The employer role in creating ‘worthwhile and demanding’ apprenticeships

Written by
Sarah Wild

Published
13 May 2019

13 May 2019 • by Sarah Wild

Apprenticeships can ease the skills shortage, but businesses must help to raise their consistency and quality.

To survive the skills shortage, UK employers must work more closely and collaboratively with government and training providers to help deliver a high-quality apprenticeship system that is fit for the world stage.

This is the key message of Making Apprenticeships Work  – A Reflection on Practicepublished in March by the City & Guilds Group and the Industry Skills Board. Input was received from a range of employers, including Royal Bank of Scotland, Heathrow, Hilton and Health Education England.

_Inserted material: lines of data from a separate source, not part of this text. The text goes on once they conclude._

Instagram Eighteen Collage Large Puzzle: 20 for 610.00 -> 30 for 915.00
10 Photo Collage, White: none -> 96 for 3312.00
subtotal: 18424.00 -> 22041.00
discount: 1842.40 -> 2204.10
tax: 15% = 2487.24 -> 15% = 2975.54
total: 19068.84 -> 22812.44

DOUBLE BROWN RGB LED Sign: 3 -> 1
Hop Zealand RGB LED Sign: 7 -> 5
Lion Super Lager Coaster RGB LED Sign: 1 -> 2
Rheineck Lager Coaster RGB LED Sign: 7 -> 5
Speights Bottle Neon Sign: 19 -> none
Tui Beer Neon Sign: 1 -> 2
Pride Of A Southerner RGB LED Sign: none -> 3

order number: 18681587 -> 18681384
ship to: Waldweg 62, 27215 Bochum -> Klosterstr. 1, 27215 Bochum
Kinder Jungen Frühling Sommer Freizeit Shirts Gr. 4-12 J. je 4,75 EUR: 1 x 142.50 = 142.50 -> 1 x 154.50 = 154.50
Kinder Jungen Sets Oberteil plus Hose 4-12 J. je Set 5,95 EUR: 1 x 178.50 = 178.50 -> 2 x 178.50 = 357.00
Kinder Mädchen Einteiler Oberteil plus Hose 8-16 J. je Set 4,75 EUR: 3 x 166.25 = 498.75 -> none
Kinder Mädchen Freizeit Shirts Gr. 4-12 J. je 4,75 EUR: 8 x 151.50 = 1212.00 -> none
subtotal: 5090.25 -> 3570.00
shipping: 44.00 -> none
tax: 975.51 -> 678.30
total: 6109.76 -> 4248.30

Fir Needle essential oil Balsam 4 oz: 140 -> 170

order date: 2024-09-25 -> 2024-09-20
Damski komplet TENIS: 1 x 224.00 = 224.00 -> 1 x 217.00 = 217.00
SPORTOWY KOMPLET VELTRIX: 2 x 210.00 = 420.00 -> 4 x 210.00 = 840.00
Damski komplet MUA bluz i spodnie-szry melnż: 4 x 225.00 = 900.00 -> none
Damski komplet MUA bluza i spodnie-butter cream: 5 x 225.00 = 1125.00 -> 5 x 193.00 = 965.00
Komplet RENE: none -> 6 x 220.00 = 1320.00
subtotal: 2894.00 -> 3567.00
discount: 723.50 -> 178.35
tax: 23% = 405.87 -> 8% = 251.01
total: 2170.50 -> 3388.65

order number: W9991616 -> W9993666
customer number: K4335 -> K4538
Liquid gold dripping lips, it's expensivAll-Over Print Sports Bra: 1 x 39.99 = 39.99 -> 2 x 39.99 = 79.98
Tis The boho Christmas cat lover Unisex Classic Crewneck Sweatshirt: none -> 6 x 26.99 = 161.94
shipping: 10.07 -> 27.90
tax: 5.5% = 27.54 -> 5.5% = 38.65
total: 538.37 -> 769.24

It builds on the findings of an earlier report (released in 2014, during apprenticeship reforms and consultation around apprentice-levy processes, which predicted a bright future for the role of work-based learning and the resurgence of the ‘apprenticeship model’ as a valid and robust training and accreditation solution across a broad spectrum of occupations.

Supporting this, employer feedback suggests significantly higher productivity among apprentice-trained staff and that apprentices are often promoted or progressed faster than other employees.

As Andy Smyth, chair of the Industry Skills Board, explains: “When employers take ownership of apprenticeships and use a consistent quality framework to shape their delivery and support mechanisms, they are able to gain real value as a result.

“Apprentices enjoy their programmes and go on to thrive by taking advantage of the opportunities ahead of them. Employers enjoy a host of benefits including improved performance and productivity outputs and a healthy and robust talent pipeline that brings fresh thinking to challenge the usual norms. Providers grow strong and sustainable relationships based on trust and the clear expectations set out in the quality framework, leading to increased scale and effectiveness of operations.

“We all need to invest more time and energy to ensure that all programmes are shaped with the highest standards of training, support and achievement in mind,” he adds.

To this end, the new report calls for actions to be undertaken to drive-up the quality of apprenticeships, enhance commitment from businesses and public sector managers, and widen access to apprenticeships. It makes nine key recommendations that should be taken by employers and other stakeholders to make apprenticeships work for all.

The nine key recommendations

  • Adopt and embed a common quality framework to drive inspections and regulations.
  • Review and rationalise focus and purpose of the standards.
  • Explore greater flexibility in shape and duration of apprenticeship programmes.
  • Ensure high quality in assessment plans and retain expert independent judgements.
  • Review and refocus meaningful measures for impact and success of the programme.
  • Increase promotion of apprenticeship opportunity in schools and recruitment channels.
  • Facilitate advance visibility of, and access to apprenticeship offers.
  • Conduct research into employer engagement and decision making regarding apprenticeships.
  • Perform an holistic review of funding across DfE budgets to focus on employability outcomes.

Actions for businesses

For employer groups, specific actions include advocating the use of new governance arrangements to drive up and monitor standards in a consistent way, and continuing to promote different mixes of training and learning models. This enhances employer choice and allow employers to take on more or less of the training and learning as suits their needs.

The report recommends that the government should work to reach the point where “apprenticeships are fully integrated into workforce recruitment and development and so become a normal entry route into all public-sector employment.”

It also calls for research to be conducted into employer engagement and decision making regarding apprenticeships, to understand the challenges and motives for employers who:

  • are unsure about becoming an employer provider: exactly what worries them?
  • are actively taking on apprentices – to understand the benefits they anticipate and raise
  • have written off the apprenticeship levy: why exactly is this?

Meanwhile, there is still a need for better promotion of apprenticeships in schools and through recruitment channels, so that school leavers are aware of the full wealth of opportunities available to them.

“Apprenticeships should be seen as a career pathway option like any other, sustainable and relevant in the long term,” stresses Kirstie Donnelly, Group Director at City & Guilds Group.  

Smyth concludes: “It is vital that improvements are made to the apprenticeships system in order to address the UK’s growing skills shortage. Employers, government and training providers have a responsibility to come together to ensure the high quality delivery of apprenticeships and to support their role in providing a key pathway for career progression and career change.”